Justiça Federal de São Paulo concedeu na tarde desta segunda-feira (13) liminar que suspende a cobrança extra pelo despacho de bagagem. A norma havia sido aprovada pela Agência Nacional de Aviação Civil (Anac), e entraria em vigor no dia 14.
Pela decisão do juiz, ficam mantidas as regras atuais para o despacho
de bagagens. Pela regra atual, os passageiros podem despachar um volume
de até 23 kg nos voos nacionais e dois volumes de até 32 kg nos
internacionais.
A Anac vai recorrer da decisão da Justiça. Em comunicado, a agência
informou que "respeita as instituições, mas adotará as providências
necessárias para garantir os benefícios que acredita que as novas regras
oferecem a toda a sociedade brasileira. As novas normas buscam
aproximar o Brasil das melhores práticas internacionais, trazendo novos
estímulos para a competição entre as empresas aéreas, com mais opções de
preços aos passageiros e seus diferentes perfis, como aqueles que
pretendem transportar apenas os 10 kg na bagagem de mão."
O pedido de anulação havia sido feito pelo Ministério Público de São Paulo na quinta-feira (9).
Segundo o MPF, a nova regra contraria o Código Civil e o Código de
Defesa do Consumidor, além de ferir a Constituição por promover a perda
de direitos já adquiridos pelos consumidores.
Na decisão desta segunda, o juiz José Henrique Prescendo afirma que "as
alegações do MPF são relevantes". O magistrado afirma que as novas
regras "deixam o consumidor inteiramente ao arbítrio e ao eventual abuso
econômico" por parte das companhias aéreas. "Mesmo o dispositivo que
amplia de 5 quilos para 10 quilos a franquia de bagagem de mão não
representa uma garantia ao consumidor, uma vez que esta franquia pode
ser restringida pelo transportador, fundamentado na segurança do voo ou
da capacidade da aeronave."
Pela regra aprovada pela Anac e suspensa nesta segunda, o passageiro
passaria a pagar à parte por bagagens despachadas em voos nacionais e
internacionais.
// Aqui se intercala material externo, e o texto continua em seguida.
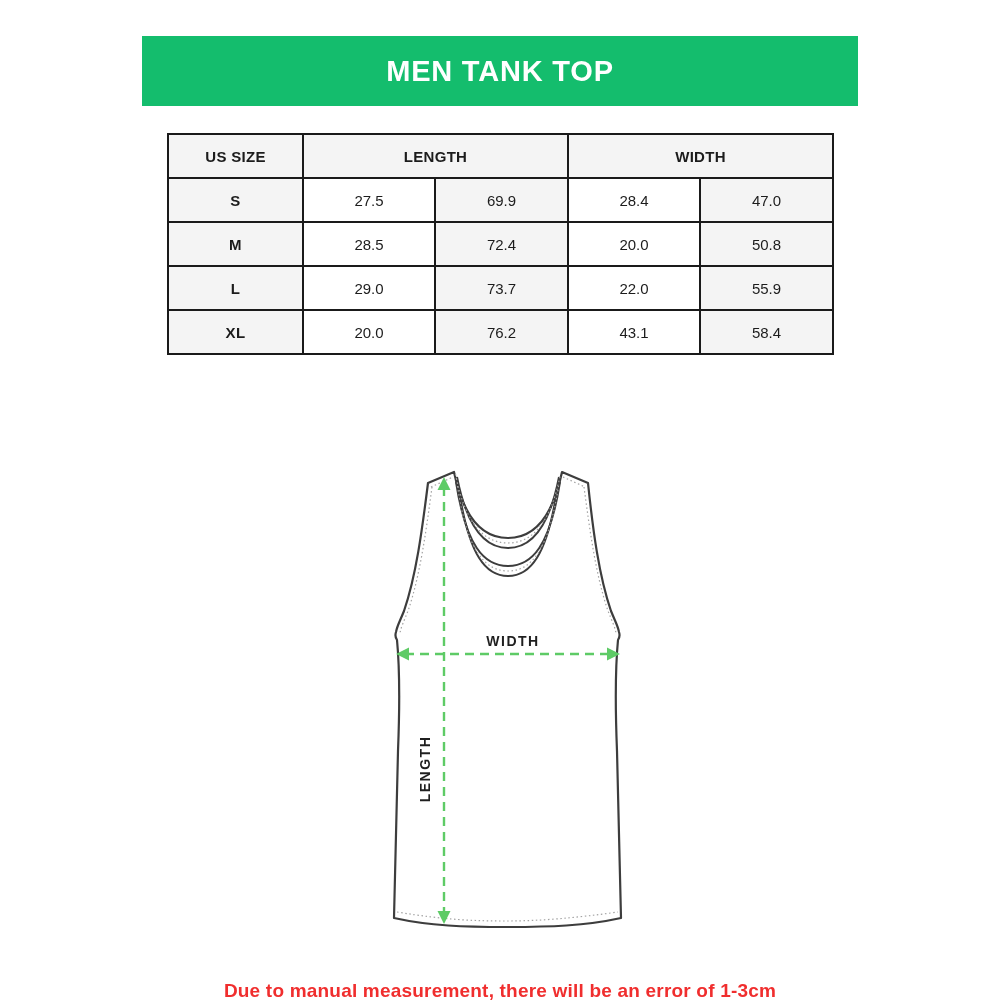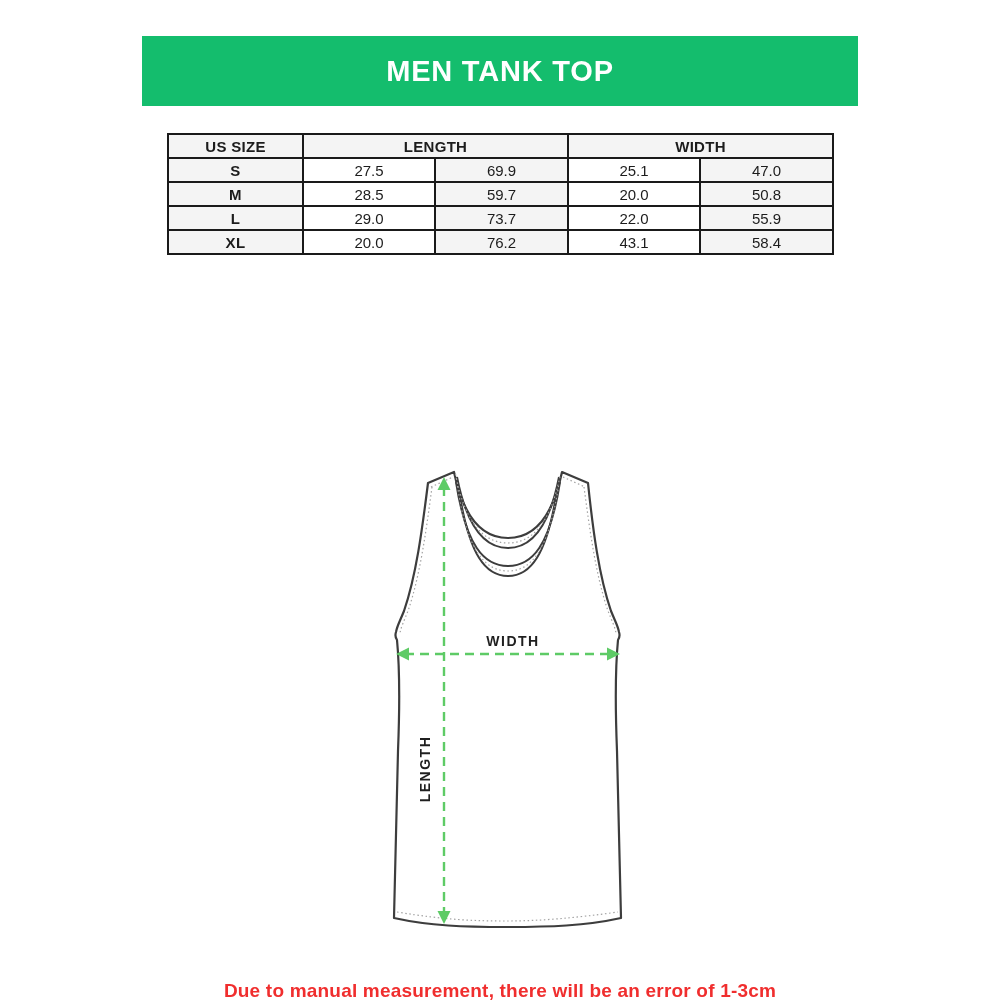"US SIZE" .size-table td,.size-table th { height: 24px -> 44px }
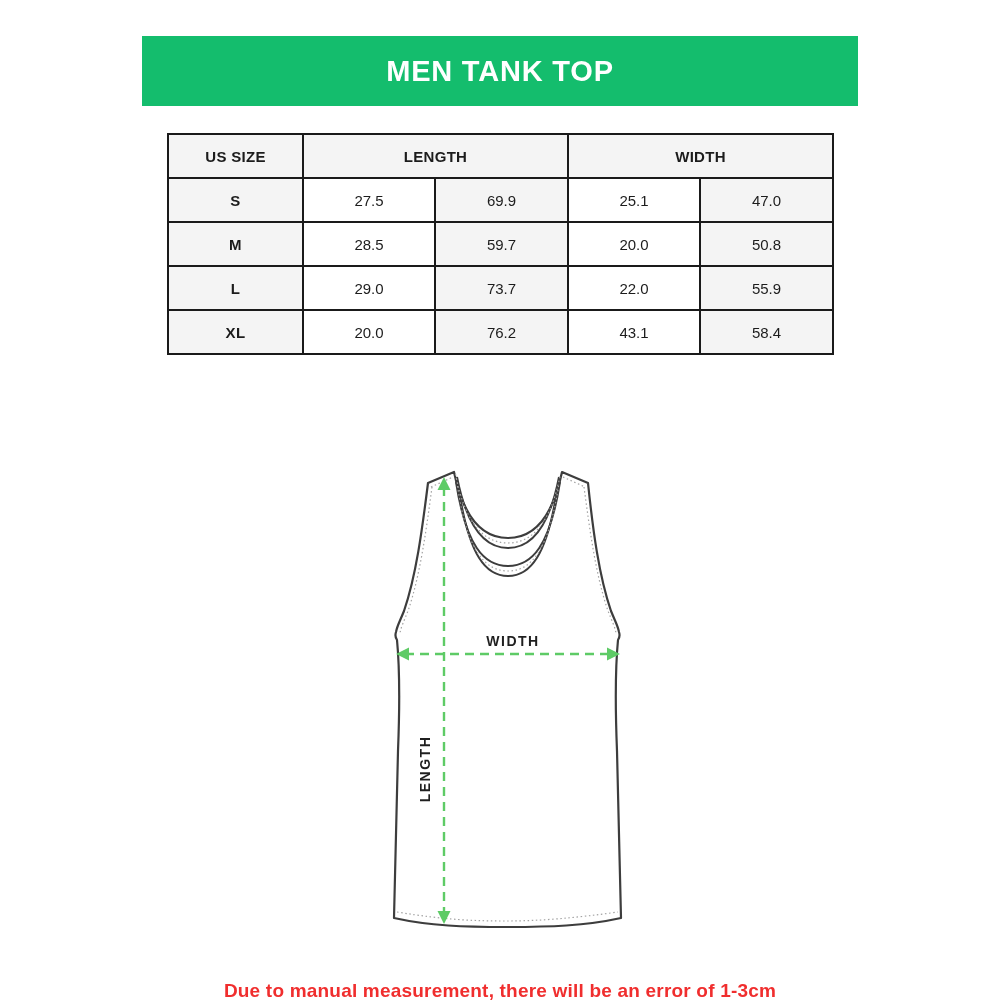"25.1" td { text: 25.1 -> 28.4 }
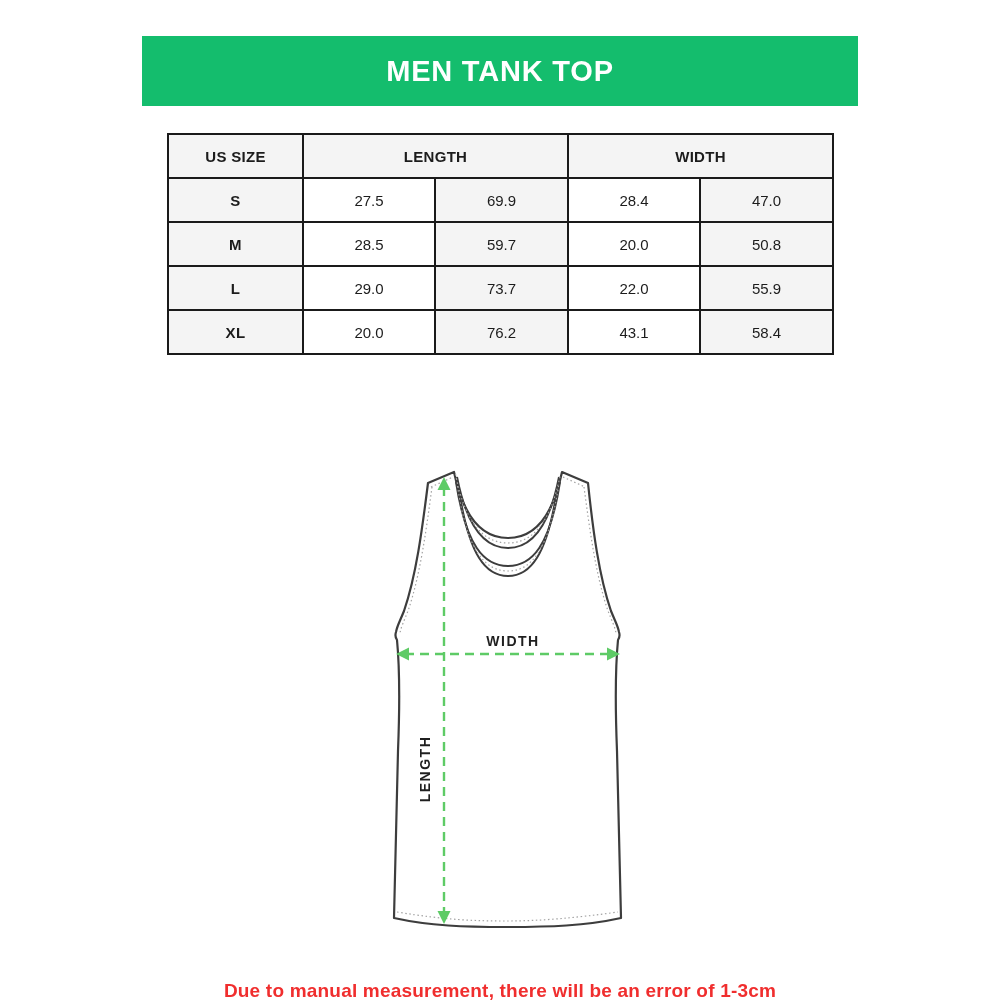"59.7" td.gray { text: 59.7 -> 72.4 }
Hoje, esse serviço não tem taxa extra. O limite de peso
de bagagem de mão passaria de 5 para 10 quilos. Na prática, a medida
permitiria que as empresas criem suas próprias regras sobre o despacho
de bagagens.
As mudanças nas regras do transporte aéreo estão em estudo na Anac há
cinco anos. A agência disse que fez estudos de mercado, debates públicos
e recebeu mais de 1.500 contribuições sobre o assunto.
Desde que a medida foi aprovada, em 13 de dezembro de 2016, diversas entidade tentaram barrar a mudança.
No dia seguinte, o Senado
aprovou um projeto de decreto legislativo para derrubar a regra da
Anac. Para ter vigor, o decreto teria que ser votado e aprovado também
na Câmara dos Deputados.
Na Justiça, a ação do MPF de São Paulo não foi a primeira tentativa de
barrar a medida da Anac. A OAB ingressou em dezembro do ano passado com
uma ação civil pública contra a decisão.
O Procon de Fortaleza também foi a Justiça no Ceará. A decisão saiu no
último dia 10 e considerou improcedente o pedido, com vitória à Anac.